Estrogen receptors (ERs) and androgen receptors, members of the steroid hormone family of nuclear receptors, are targets of inhibition by drugs used to treat breast and prostate cancers, respectively. Tamoxifen, a partial agonist and antagonist of ER function, can mediate tumor regression in metastatic breast cancer and can prevent disease recurrence in the adjuvant setting. Tamoxifen binds to the ER and modulates its transcriptional activity, inhibiting activity in the breast but promoting activity in bone and uterine epithelium.
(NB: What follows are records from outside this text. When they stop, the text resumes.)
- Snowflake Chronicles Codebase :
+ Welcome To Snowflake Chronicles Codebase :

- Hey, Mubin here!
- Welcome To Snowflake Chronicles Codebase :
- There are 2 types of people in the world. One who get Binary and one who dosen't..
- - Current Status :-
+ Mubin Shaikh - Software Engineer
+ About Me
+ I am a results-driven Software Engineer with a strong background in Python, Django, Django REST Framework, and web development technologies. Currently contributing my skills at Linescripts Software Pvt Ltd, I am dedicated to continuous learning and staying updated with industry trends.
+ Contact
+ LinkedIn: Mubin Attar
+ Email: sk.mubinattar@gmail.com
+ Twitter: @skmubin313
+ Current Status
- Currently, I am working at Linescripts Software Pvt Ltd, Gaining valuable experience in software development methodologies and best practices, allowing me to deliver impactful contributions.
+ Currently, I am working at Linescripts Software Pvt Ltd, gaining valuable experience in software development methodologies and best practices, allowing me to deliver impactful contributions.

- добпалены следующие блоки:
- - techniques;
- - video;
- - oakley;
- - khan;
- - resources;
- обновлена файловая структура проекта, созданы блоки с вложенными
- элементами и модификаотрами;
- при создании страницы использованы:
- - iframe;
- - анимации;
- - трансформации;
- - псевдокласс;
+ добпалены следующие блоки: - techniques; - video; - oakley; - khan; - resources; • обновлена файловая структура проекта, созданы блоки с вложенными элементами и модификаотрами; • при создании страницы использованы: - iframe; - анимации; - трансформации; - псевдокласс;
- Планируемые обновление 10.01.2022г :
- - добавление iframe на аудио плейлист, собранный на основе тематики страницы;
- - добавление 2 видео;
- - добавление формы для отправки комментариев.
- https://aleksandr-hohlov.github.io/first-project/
Selective estrogen receptor modulators (SERMs) have been developed with the hope of a more beneficial modulation of ER activity, i.e., antiestrogenic activity in the breast, uterus, and ovary, but estrogenic for bone, brain, and cardiovascular tissues. Aromatase inhibitors, which block the conversion of androgens to estrogens in breast and subcutaneous fat tissues, have demonstrated improved clinical efficacy compared with tamoxifen and are often used as first-line therapy in patients with ER-positive disease (Chap. 37).